2.2 The proceeds of the Facility shall be used by the Borrower for financing
the general operation of the Borrower.
2.3 The Borrower shall pay interest at the rate 1.65% per annum over HIBOR on
the Loan to the Lender upon repayment of the Loan in accordance with Clause
4 hereof and such interest shall be calculated from the 1/st/ January 2004
up to the actual date of repayment of the Loan.
3. ADVANCE
3.1 The Lender shall make all or part of the principal amount of the Facility
available to the Borrower on such date(s) as the Lender and the Borrower
may from time to time agree by depositing an amount equal to each Advance
in clear fund into such bank account as the Borrower has by written notice
notified the Lender for such purpose.
3.2 For the avoidance of doubt, up to 30/th/ June 2003, the Lender had made
available to the Borrower a total amount of HK$67,610,673 being part of the
Facility granted by the Lender to the Borrower pursuant to the terms and
conditions of this Agreement.
4. REPAYMENT
4.1 The Parties hereby agree that the Loan shall become due and payable after
31/st/ December 2004 and the Lender may demand repayment of the Loan by
serving a one (1) month's notice ("Notice") on the borrower notifying the
borrower that the Loan together with the interest thereon are due and
payable and the borrower shall repay the Loan together with the accrued
interest thereon in full to the lender after 31/st/ December 2004 and on
the 30/th/ day after the date of the Notice.

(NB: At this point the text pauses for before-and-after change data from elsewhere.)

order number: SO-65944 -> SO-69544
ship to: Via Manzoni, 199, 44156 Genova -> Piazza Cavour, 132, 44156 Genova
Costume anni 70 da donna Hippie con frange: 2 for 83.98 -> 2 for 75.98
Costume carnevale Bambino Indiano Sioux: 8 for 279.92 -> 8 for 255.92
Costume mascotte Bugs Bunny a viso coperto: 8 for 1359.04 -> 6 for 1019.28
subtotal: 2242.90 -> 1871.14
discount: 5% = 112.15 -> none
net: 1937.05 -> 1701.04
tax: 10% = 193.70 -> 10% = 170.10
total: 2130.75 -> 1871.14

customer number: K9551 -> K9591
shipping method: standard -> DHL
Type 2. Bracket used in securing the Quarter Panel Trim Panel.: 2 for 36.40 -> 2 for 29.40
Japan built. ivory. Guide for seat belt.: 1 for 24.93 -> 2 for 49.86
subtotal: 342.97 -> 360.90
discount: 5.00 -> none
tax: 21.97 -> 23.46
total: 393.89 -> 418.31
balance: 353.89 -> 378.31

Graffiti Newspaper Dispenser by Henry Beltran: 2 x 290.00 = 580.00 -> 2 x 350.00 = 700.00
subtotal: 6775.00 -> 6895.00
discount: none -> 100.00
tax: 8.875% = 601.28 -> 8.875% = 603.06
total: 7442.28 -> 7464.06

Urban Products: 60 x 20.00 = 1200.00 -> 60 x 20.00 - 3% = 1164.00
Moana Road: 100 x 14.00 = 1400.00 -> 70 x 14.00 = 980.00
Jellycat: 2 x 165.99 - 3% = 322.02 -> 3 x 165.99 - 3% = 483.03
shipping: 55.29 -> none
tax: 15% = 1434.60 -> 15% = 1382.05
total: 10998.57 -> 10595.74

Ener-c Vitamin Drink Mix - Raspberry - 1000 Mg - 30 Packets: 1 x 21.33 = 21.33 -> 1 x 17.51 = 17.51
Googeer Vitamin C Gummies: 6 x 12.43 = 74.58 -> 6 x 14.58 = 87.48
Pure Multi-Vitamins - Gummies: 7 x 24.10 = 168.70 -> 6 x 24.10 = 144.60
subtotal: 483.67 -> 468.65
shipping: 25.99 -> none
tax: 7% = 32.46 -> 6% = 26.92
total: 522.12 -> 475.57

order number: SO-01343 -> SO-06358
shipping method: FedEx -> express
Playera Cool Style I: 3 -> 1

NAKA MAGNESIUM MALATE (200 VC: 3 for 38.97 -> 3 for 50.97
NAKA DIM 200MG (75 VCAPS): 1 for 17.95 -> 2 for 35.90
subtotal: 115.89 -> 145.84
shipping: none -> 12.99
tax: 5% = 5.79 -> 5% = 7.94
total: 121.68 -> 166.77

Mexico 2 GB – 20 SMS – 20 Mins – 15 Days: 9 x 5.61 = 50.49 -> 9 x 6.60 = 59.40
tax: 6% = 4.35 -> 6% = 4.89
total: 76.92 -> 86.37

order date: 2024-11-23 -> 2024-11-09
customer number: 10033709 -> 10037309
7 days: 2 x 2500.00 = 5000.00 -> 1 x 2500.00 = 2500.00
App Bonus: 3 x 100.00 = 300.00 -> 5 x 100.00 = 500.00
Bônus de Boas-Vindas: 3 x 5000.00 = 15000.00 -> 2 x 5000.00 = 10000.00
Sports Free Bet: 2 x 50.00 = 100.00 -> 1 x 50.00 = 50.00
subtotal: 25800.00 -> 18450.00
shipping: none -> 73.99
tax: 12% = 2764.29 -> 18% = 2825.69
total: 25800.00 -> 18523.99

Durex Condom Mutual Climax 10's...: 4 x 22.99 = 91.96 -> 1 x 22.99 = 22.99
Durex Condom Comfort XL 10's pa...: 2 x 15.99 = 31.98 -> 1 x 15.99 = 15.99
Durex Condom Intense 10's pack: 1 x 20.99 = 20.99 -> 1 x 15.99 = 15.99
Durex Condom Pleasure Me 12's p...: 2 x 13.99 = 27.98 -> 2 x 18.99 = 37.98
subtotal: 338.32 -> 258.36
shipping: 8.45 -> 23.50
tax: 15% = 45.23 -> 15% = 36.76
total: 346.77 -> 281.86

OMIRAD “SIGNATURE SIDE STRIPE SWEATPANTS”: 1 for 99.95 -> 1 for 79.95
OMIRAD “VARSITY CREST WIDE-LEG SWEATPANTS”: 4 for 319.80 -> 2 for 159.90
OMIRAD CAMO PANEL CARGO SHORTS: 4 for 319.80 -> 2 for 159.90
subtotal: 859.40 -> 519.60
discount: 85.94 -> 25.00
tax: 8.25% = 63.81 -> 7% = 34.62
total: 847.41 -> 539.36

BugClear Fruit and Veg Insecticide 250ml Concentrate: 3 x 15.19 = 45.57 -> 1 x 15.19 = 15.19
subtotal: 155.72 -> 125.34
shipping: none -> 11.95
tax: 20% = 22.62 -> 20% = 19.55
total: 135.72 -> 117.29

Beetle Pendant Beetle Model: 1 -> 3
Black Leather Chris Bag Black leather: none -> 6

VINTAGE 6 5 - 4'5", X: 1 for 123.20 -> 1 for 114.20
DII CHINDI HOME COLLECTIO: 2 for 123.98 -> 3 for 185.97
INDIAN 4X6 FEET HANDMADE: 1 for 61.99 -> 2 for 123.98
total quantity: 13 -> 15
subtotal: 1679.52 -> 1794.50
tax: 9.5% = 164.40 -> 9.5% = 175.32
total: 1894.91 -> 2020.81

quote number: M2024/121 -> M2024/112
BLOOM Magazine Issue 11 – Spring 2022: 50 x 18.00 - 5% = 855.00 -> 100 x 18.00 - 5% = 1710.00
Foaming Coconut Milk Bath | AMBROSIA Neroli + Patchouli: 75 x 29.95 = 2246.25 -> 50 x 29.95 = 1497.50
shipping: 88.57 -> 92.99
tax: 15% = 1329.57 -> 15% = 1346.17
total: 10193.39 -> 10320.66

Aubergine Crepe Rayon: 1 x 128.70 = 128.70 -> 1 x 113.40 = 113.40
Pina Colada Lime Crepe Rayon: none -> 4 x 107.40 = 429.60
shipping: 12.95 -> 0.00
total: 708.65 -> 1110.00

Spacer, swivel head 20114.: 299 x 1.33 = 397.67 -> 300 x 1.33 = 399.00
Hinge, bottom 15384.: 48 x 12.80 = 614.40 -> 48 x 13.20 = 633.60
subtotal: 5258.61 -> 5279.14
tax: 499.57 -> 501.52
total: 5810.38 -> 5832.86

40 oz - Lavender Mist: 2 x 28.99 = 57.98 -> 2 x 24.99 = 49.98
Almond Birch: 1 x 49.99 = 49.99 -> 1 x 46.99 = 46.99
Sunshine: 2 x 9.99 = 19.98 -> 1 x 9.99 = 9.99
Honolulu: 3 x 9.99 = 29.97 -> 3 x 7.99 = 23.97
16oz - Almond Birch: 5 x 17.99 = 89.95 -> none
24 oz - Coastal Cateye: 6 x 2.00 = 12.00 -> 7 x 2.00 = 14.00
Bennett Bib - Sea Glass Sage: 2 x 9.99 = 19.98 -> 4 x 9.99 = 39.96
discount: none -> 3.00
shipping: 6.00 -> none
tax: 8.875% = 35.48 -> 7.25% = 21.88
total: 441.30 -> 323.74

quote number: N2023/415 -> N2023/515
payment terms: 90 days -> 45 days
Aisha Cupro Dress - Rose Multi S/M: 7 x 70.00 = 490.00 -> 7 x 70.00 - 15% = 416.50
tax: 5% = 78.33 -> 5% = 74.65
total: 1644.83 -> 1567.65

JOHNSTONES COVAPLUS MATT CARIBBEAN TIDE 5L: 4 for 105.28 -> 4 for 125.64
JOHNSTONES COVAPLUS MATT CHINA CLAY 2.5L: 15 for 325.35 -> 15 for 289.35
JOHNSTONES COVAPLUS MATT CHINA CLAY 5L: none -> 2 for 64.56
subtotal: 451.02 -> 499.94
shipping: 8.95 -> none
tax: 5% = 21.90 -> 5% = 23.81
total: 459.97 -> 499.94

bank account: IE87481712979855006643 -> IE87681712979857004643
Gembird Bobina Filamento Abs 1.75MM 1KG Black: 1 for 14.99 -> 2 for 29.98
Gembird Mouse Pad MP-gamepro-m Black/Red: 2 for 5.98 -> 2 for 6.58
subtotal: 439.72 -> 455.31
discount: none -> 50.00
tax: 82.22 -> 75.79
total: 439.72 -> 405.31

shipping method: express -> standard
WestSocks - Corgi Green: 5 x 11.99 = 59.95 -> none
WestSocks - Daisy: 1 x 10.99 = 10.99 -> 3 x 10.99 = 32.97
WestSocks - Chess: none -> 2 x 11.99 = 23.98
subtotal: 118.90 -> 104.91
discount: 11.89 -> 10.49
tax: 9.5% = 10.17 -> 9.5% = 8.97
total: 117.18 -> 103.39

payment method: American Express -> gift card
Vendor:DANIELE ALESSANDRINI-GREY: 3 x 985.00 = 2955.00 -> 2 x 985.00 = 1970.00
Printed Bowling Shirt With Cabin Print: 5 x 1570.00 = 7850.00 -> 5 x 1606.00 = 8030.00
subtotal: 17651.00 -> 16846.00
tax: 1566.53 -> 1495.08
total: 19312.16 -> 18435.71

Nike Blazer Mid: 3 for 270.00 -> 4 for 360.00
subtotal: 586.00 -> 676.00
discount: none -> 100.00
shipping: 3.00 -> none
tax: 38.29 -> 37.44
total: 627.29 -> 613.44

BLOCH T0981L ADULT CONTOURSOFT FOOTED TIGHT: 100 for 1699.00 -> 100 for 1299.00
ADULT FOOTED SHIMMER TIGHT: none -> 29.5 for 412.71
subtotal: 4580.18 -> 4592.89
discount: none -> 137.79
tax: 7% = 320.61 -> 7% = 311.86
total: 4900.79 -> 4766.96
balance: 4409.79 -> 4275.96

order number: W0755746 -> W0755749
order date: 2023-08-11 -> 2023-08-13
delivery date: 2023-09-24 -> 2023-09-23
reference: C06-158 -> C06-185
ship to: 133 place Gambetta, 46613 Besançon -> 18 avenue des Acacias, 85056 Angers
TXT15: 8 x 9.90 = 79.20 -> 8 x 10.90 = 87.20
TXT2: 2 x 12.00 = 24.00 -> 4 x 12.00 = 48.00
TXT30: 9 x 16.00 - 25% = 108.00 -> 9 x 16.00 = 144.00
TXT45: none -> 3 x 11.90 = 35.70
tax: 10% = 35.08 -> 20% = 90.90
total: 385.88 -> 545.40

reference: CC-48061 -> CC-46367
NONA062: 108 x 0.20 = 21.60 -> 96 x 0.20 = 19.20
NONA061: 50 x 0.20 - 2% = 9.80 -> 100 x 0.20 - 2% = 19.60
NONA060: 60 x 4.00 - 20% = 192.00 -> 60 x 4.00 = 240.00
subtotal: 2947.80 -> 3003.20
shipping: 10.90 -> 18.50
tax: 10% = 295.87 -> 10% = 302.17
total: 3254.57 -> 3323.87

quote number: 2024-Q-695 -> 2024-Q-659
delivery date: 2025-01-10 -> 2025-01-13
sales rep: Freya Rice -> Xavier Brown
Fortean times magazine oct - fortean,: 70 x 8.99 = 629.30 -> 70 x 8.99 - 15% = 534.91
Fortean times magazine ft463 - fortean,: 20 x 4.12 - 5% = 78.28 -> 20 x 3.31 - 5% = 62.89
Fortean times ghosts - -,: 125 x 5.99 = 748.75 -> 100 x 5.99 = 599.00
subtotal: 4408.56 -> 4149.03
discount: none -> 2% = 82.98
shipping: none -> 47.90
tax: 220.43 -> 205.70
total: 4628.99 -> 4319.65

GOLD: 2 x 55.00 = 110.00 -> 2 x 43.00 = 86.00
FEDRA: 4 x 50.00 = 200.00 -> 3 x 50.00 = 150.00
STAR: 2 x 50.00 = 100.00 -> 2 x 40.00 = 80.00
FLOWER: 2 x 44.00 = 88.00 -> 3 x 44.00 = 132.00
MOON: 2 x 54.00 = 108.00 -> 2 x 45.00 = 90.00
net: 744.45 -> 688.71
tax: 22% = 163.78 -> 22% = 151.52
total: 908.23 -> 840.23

4.2 Notwithstanding anything contained herein, the Borrower may, at any time
upon giving not less than 30-day prior written notice to the Lender, make
early repayment of the Loan together with the accrued interest thereon in
whole or in part to the Lender without penalty.
5. REPRESENTATIONS AND WARRANTIES
The Borrower represents and warrants to the Lender that this Agreement
constitutes valid and legally binding obligations of the Borrower
enforceable in accordance with its terms. This representation and warranty
shall be deemed to be repeated by the Borrower on each day until the
outstanding amount of the Loan is fully repaid as if made with reference to
the facts and circumstances existing as at each such date.
6. MISCELLANEOUS
6.1 This Agreement constitutes the whole agreement between the Parties in
respect of the Loan and shall supersede the terms of any other agreement in
respect of the Loan, whether oral or otherwise, made prior to the entering
into of this Agreement. It is expressly declared that no purported
variations to the Loan shall be effective unless made in writing and signed
by all the Parties.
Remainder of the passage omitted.